● **WHAT YOU SHOULD DO**: The output should be the line containing "Urban Parka W: 3" and every later line of the records, exactly as written, and nothing else.

● **Source records**:
____________________
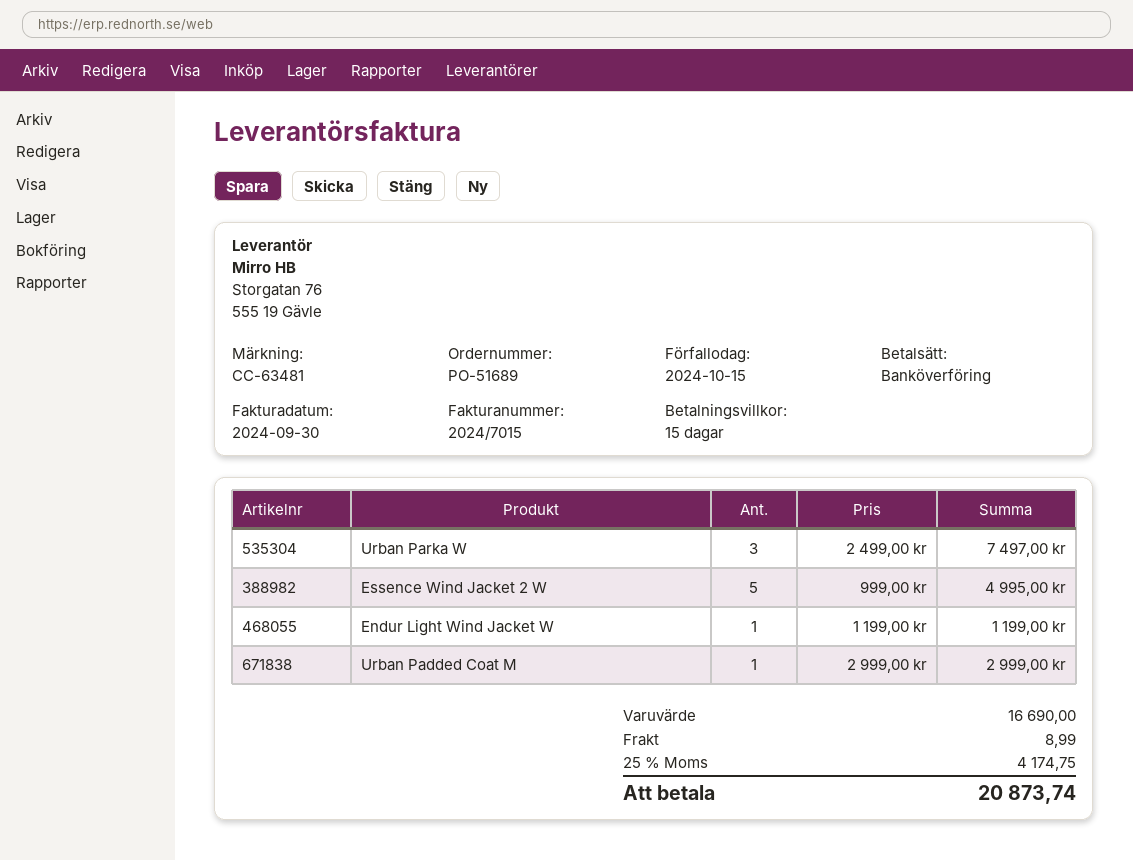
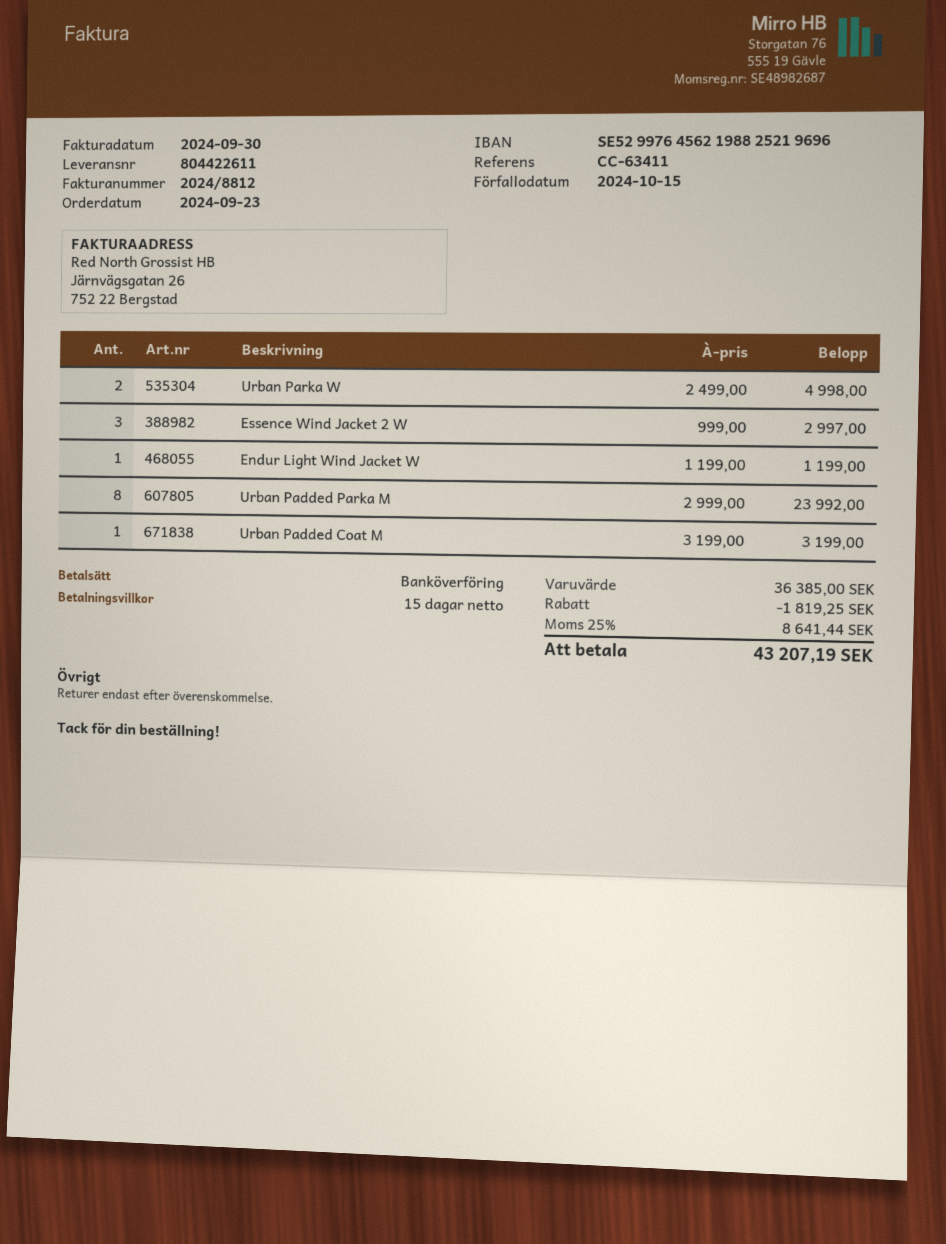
invoice number: 2024/7015 -> 2024/8812
reference: CC-63481 -> CC-63411
Urban Parka W: 3 x 2499.00 = 7497.00 -> 2 x 2499.00 = 4998.00
Essence Wind Jacket 2 W: 5 x 999.00 = 4995.00 -> 3 x 999.00 = 2997.00
Urban Padded Coat M: 1 x 2999.00 = 2999.00 -> 1 x 3199.00 = 3199.00
Urban Padded Parka M: none -> 8 x 2999.00 = 23992.00
subtotal: 16690.00 -> 36385.00
discount: none -> 1819.25
shipping: 8.99 -> none
tax: 25% = 4174.75 -> 25% = 8641.44
total: 20873.74 -> 43207.19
____________________
● **RESPONSE TO THE EXERCISE**:
Urban Parka W: 3 x 2499.00 = 7497.00 -> 2 x 2499.00 = 4998.00
Essence Wind Jacket 2 W: 5 x 999.00 = 4995.00 -> 3 x 999.00 = 2997.00
Urban Padded Coat M: 1 x 2999.00 = 2999.00 -> 1 x 3199.00 = 3199.00
Urban Padded Parka M: none -> 8 x 2999.00 = 23992.00
subtotal: 16690.00 -> 36385.00
discount: none -> 1819.25
shipping: 8.99 -> none
tax: 25% = 4174.75 -> 25% = 8641.44
total: 20873.74 -> 43207.19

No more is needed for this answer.